I have already answered the Deputy McDonald's question. Last week I ordered a trawl of all the documents and Members have seen the outcome of that already. I ordered a progress report on the implementation of the Toland report and Members have seen the output of that already. As of today, I am ordering an external inquiry into why the Department of Justice and Equality did not find those emails-----

Carried out by whom?

-----and why they were not sent on to the tribunal.

By whom will it be carried out?

I am absolutely open to suggestions for who should carry it out but the norm in these circumstances is for it to be carried out by a Secretary General of another Department or of the Government. It may be the case that a reason cannot be discovered for why these documents were missed but I want to find out, for my own information at the very least. We will deal with it when we have an outcome

It is important to reiterate what the Minister for Justice and Equality, Deputy Charles Flanagan, said and has said consistently throughout this affair. When he was made aware by his Secretary General on Monday night last - not Monday gone by but the one before that - that a document had been discovered pertaining to Maurice McCabe, he did exactly the right thing. He instructed the Secretary General to send it on immediately to the tribunal and that was subsequently done.

It was a week later.

It is of deep regret to me that he did not actually see that email, that document for another week, when I saw it. Perhaps if he had seen it, we might have been in a different situation today but he acted absolutely appropriately in saying the email should be sent on to the tribunal, which is exactly where these documents are supposed to end up.

He did not even look at the email.

There is, no doubt, relief among ordinary people across the country that the Taoiseach did not inflict a general election on them in the face of the pressures - often very serious financial pressures - they face in the run-up to Christmas, to gain some cynical political advantage which I think was part of his calculations in how he dealt with this unfolding crisis. How else can he explain that, right up until the last minute, he protected the former Minister for Justice and Equality, even though he knew over the weekend that the Tánaiste had misled the Dáil about the extent of her knowledge of an absolutely foul smear campaign against Maurice McCabe?

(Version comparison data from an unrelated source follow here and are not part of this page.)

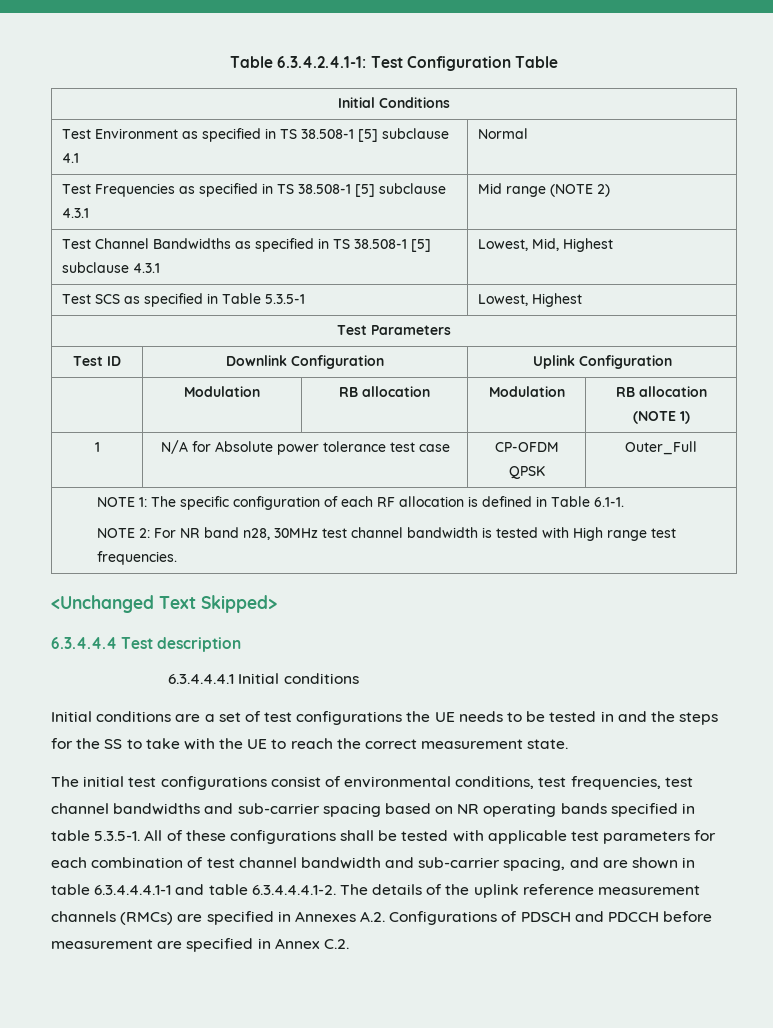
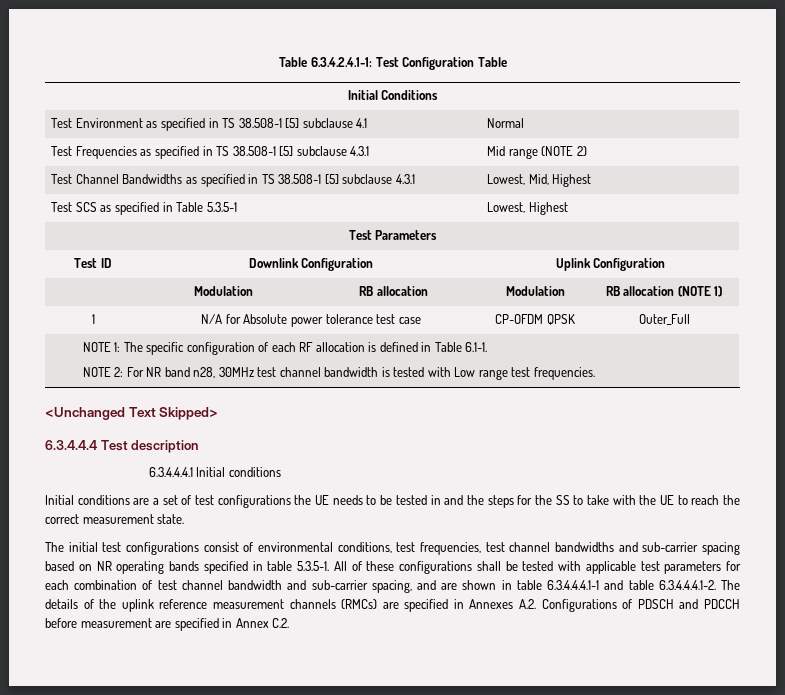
  NOTE 1: The specific configuration of each RF allocation is defined in Table 6.1-1.
- NOTE 2: For NR band n28, 30MHz test channel bandwidth is tested with High range test frequencies.
+ NOTE 2: For NR band n28, 30MHz test channel bandwidth is tested with Low range test frequencies.

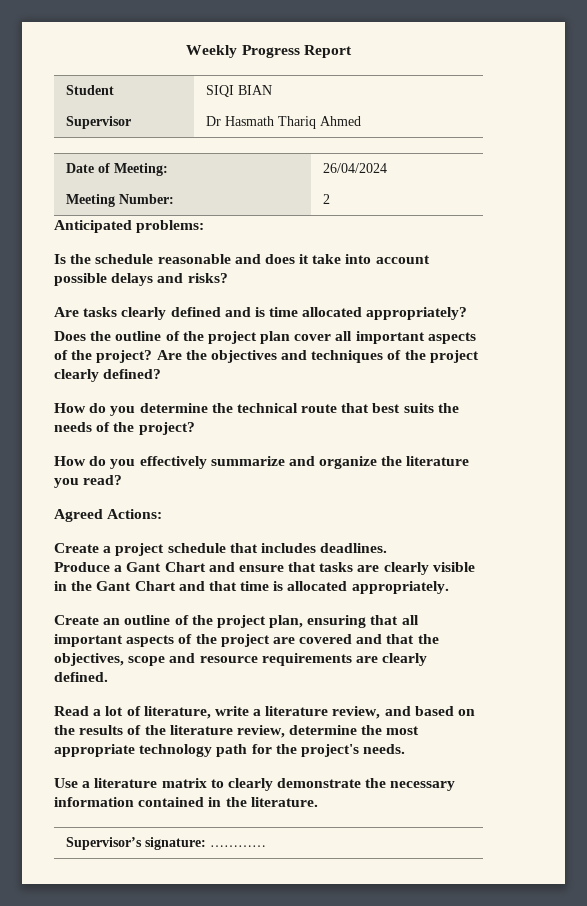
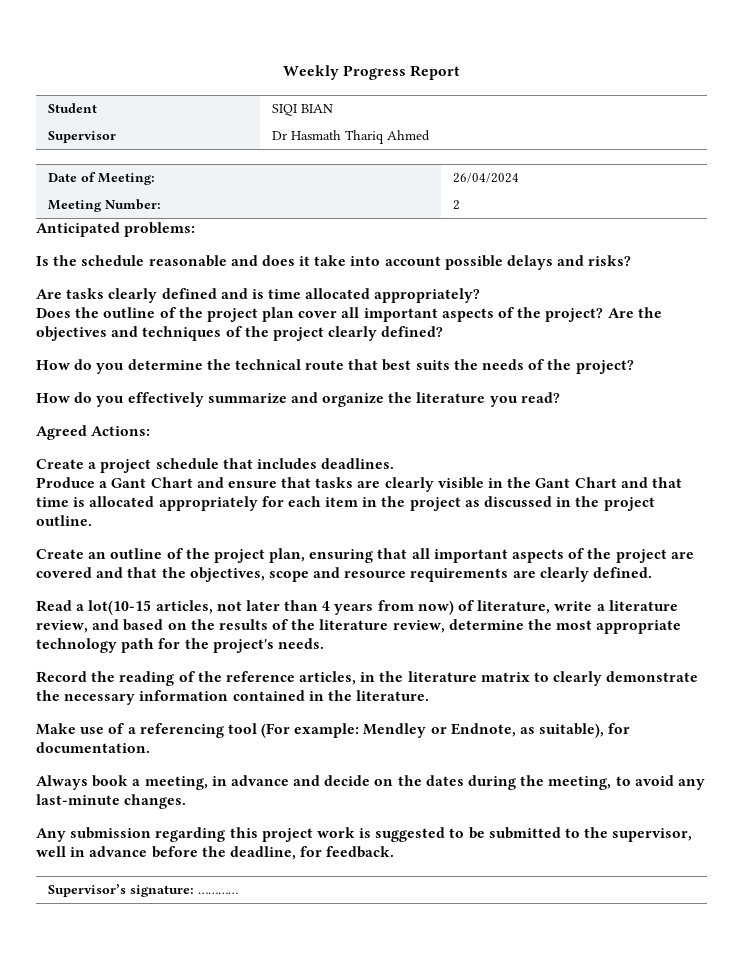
- Produce a Gant Chart and ensure that tasks are clearly visible in the Gant Chart and that time is allocated appropriately.
+ Produce a Gant Chart and ensure that tasks are clearly visible in the Gant Chart and that time is allocated appropriately for each item in the project as discussed in the project outline.
- Read a lot of literature, write a literature review, and based on the results of the literature review, determine the most appropriate technology path for the project's needs.
+ Read a lot(10-15 articles, not later than 4 years from now) of literature, write a literature review, and based on the results of the literature review, determine the most appropriate technology path for the project's needs.
- Use a literature matrix to clearly demonstrate the necessary information contained in the literature.
+ Record the reading of the reference articles, in the literature matrix to clearly demonstrate the necessary information contained in the literature.
+ Make use of a referencing tool (For example: Mendley or Endnote, as suitable), for documentation.
+ Always book a meeting, in advance and decide on the dates during the meeting, to avoid any last-minute changes.
+ Any submission regarding this project work is suggested to be submitted to the supervisor, well in advance before the deadline, for feedback.

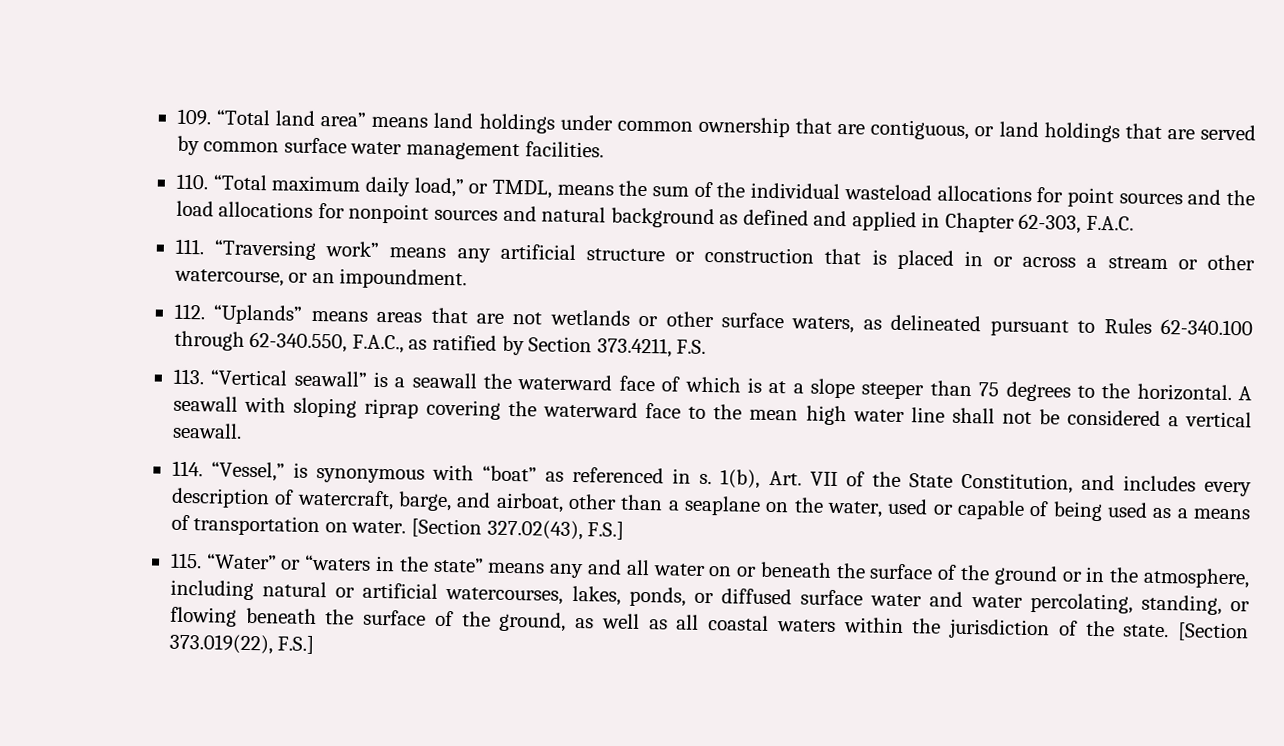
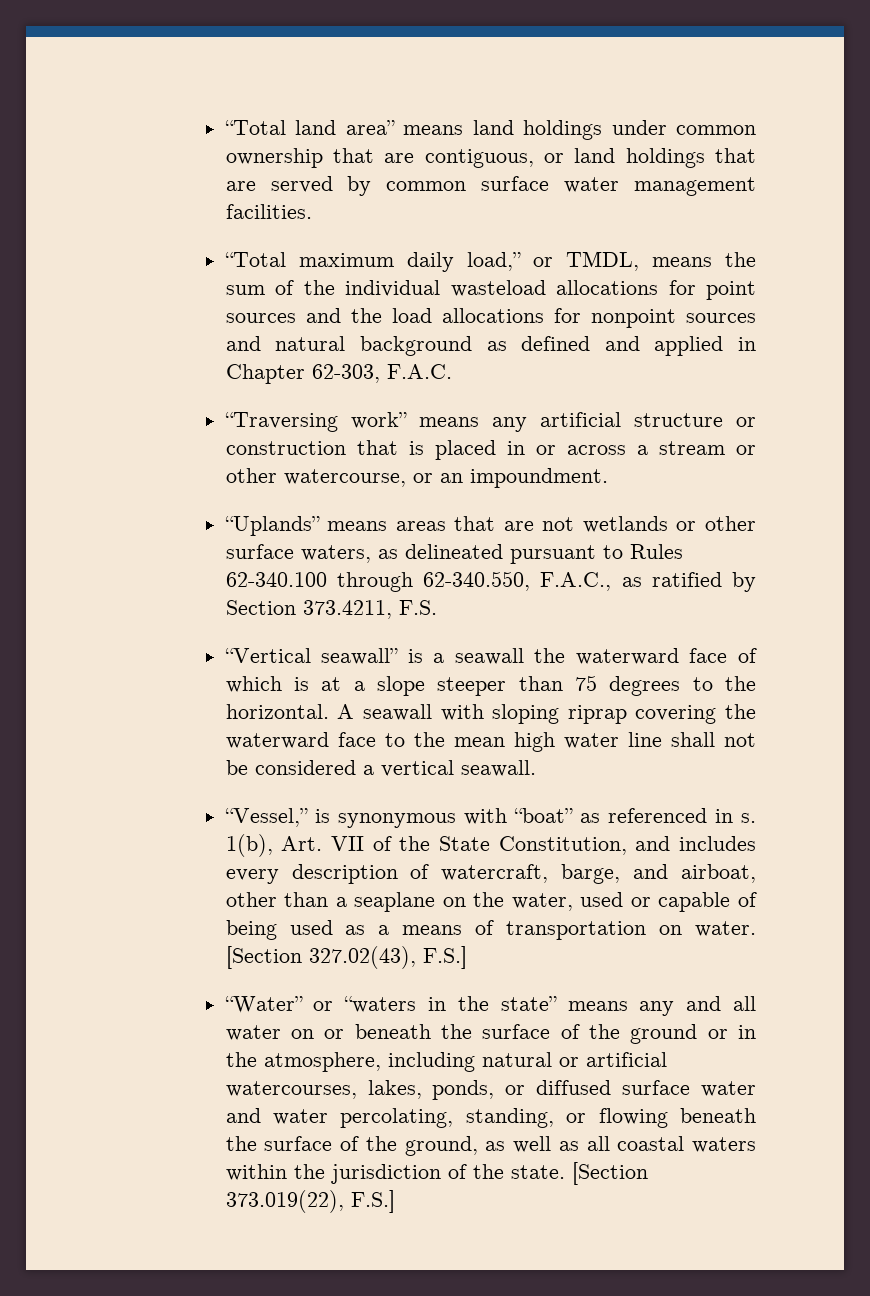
- 109. “Total land area” means land holdings under common ownership that are contiguous, or land holdings that are served by common surface water management facilities.
+ “Total land area” means land holdings under common ownership that are contiguous, or land holdings that are served by common surface water management facilities.
- 110. “Total maximum daily load,” or TMDL, means the sum of the individual wasteload allocations for point sources and the load allocations for nonpoint sources and natural background as defined and applied in Chapter 62-303, F.A.C.
+ “Total maximum daily load,” or TMDL, means the sum of the individual wasteload allocations for point sources and the load allocations for nonpoint sources and natural background as defined and applied in Chapter 62-303, F.A.C.
- 111. “Traversing work” means any artificial structure or construction that is placed in or across a stream or other watercourse, or an impoundment.
+ “Traversing work” means any artificial structure or construction that is placed in or across a stream or other watercourse, or an impoundment.
- 112. “Uplands” means areas that are not wetlands or other surface waters, as delineated pursuant to Rules 62-340.100 through 62-340.550, F.A.C., as ratified by Section 373.4211, F.S.
+ “Uplands” means areas that are not wetlands or other surface waters, as delineated pursuant to Rules 62-340.100 through 62-340.550, F.A.C., as ratified by Section 373.4211, F.S.
- 113. “Vertical seawall” is a seawall the waterward face of which is at a slope steeper than 75 degrees to the horizontal.
+ “Vertical seawall” is a seawall the waterward face of which is at a slope steeper than 75 degrees to the horizontal.
- 114. “Vessel,” is synonymous with “boat” as referenced in s.
+ “Vessel,” is synonymous with “boat” as referenced in s.
- 115. “Water” or “waters in the state” means any and all water on or beneath the surface of the ground or in the atmosphere, including natural or artificial watercourses, lakes, ponds, or diffused surface water and water percolating, standing, or flowing beneath the surface of the ground, as well as all coastal waters within the jurisdiction of the state.
+ “Water” or “waters in the state” means any and all water on or beneath the surface of the ground or in the atmosphere, including natural or artificial watercourses, lakes, ponds, or diffused surface water and water percolating, standing, or flowing beneath the surface of the ground, as well as all coastal waters within the jurisdiction of the state.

This place never ceases to amaze me. I have just come from the Business Committee. Given the scale of events unfolding around us, in which we have lost a Minister and Tánaiste over the revelations that she misled the Dáil and with serious questions hanging over the current Minister for Justice and Equality over why he did not inform the Taoiseach of the extent of the knowledge within the Department at the time about the campaign against Maurice McCabe, and the questions the Taoiseach has to answer on why he protected the Tánaiste until the very last minute when it was politically unsustainable for anything to happen other than that she step down, I proposed that the Taoiseach, the Minister for Justice and Equality, Deputy Flanagan, and the former Minister, Deputy Frances Fitzgerald, come to the House to answer questions. There was a complete conspiracy of silence at the Business Committee. My request for questions to be taken on all the unanswered questions was opposed across the board. It was even suggested, incredibly, that the Taoiseach should not even take Leaders' Questions today, though there was a quick backing down from this suggestion.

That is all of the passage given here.